YOUR INSTRUCTIONS:
From the data below, return all lines holding the string "none".

EXTRACTED MATERIAL:
********************

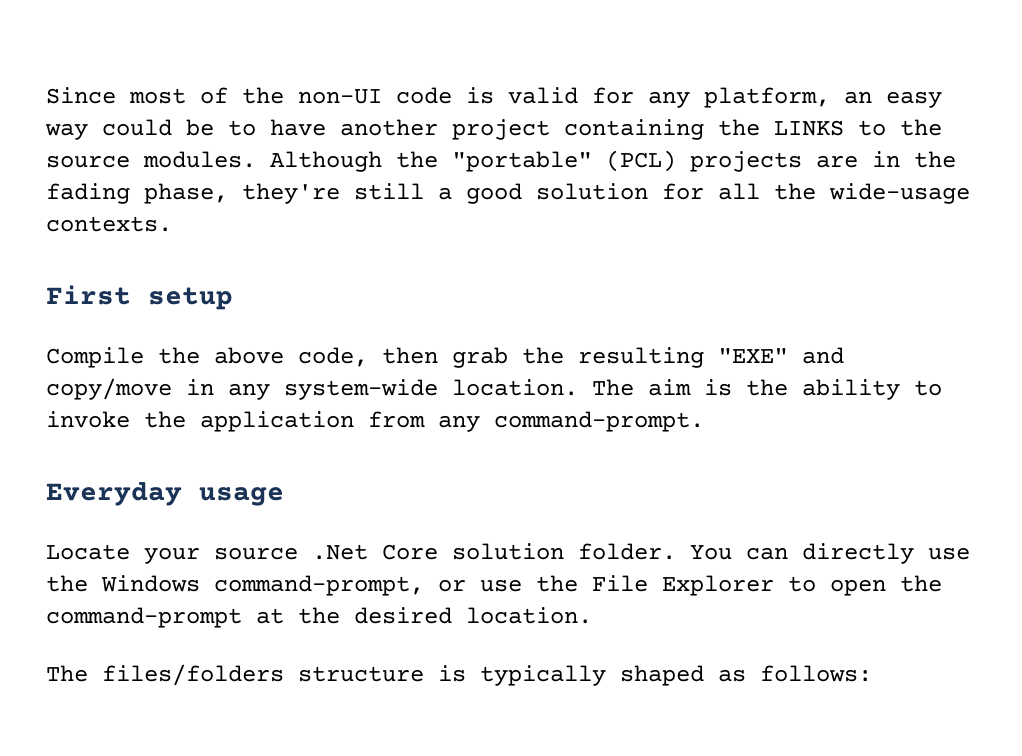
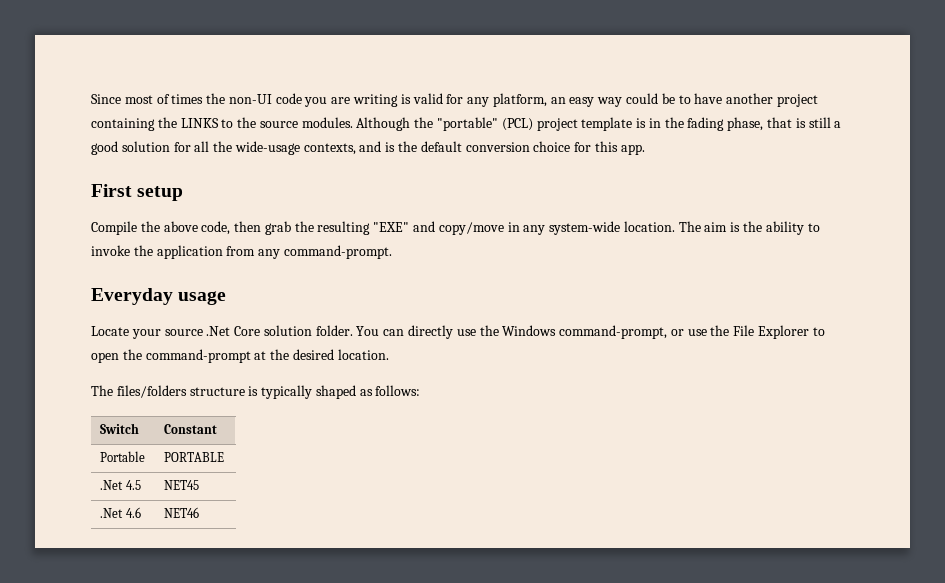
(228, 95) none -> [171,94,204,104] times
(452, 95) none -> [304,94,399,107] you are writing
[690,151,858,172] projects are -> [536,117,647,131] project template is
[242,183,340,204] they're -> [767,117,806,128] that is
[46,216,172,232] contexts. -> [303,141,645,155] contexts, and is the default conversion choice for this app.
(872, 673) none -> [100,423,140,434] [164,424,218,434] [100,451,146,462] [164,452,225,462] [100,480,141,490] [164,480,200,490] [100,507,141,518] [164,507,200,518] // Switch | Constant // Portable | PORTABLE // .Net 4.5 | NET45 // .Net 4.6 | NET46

********************

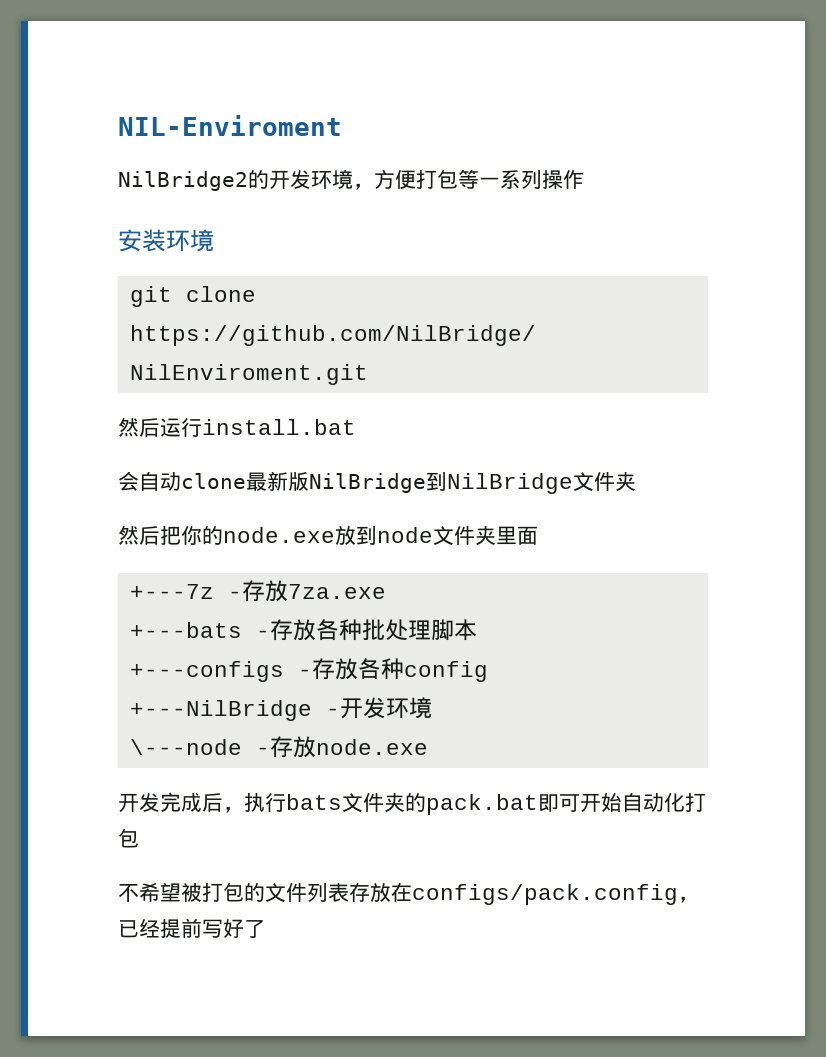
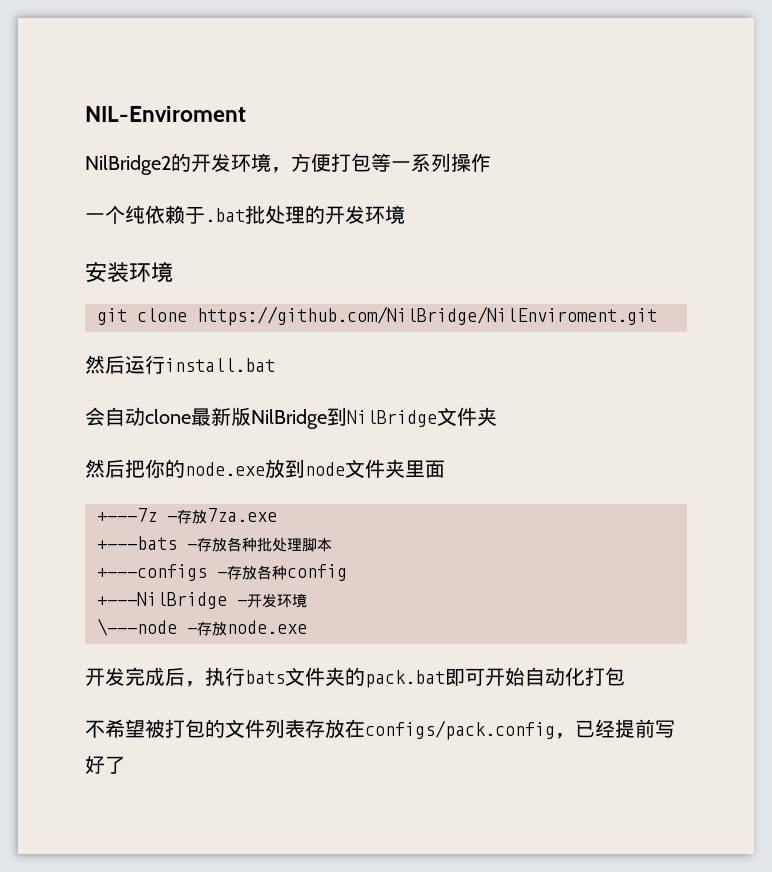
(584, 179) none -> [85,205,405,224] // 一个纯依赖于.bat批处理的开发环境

********************

WRITTEN RESPONSE:
(228, 95) none -> [171,94,204,104] times
(452, 95) none -> [304,94,399,107] you are writing
(872, 673) none -> [100,423,140,434] [164,424,218,434] [100,451,146,462] [164,452,225,462] [100,480,141,490] [164,480,200,490] [100,507,141,518] [164,507,200,518] // Switch | Constant // Portable | PORTABLE // .Net 4.5 | NET45 // .Net 4.6 | NET46
(584, 179) none -> [85,205,405,224] // 一个纯依赖于.bat批处理的开发环境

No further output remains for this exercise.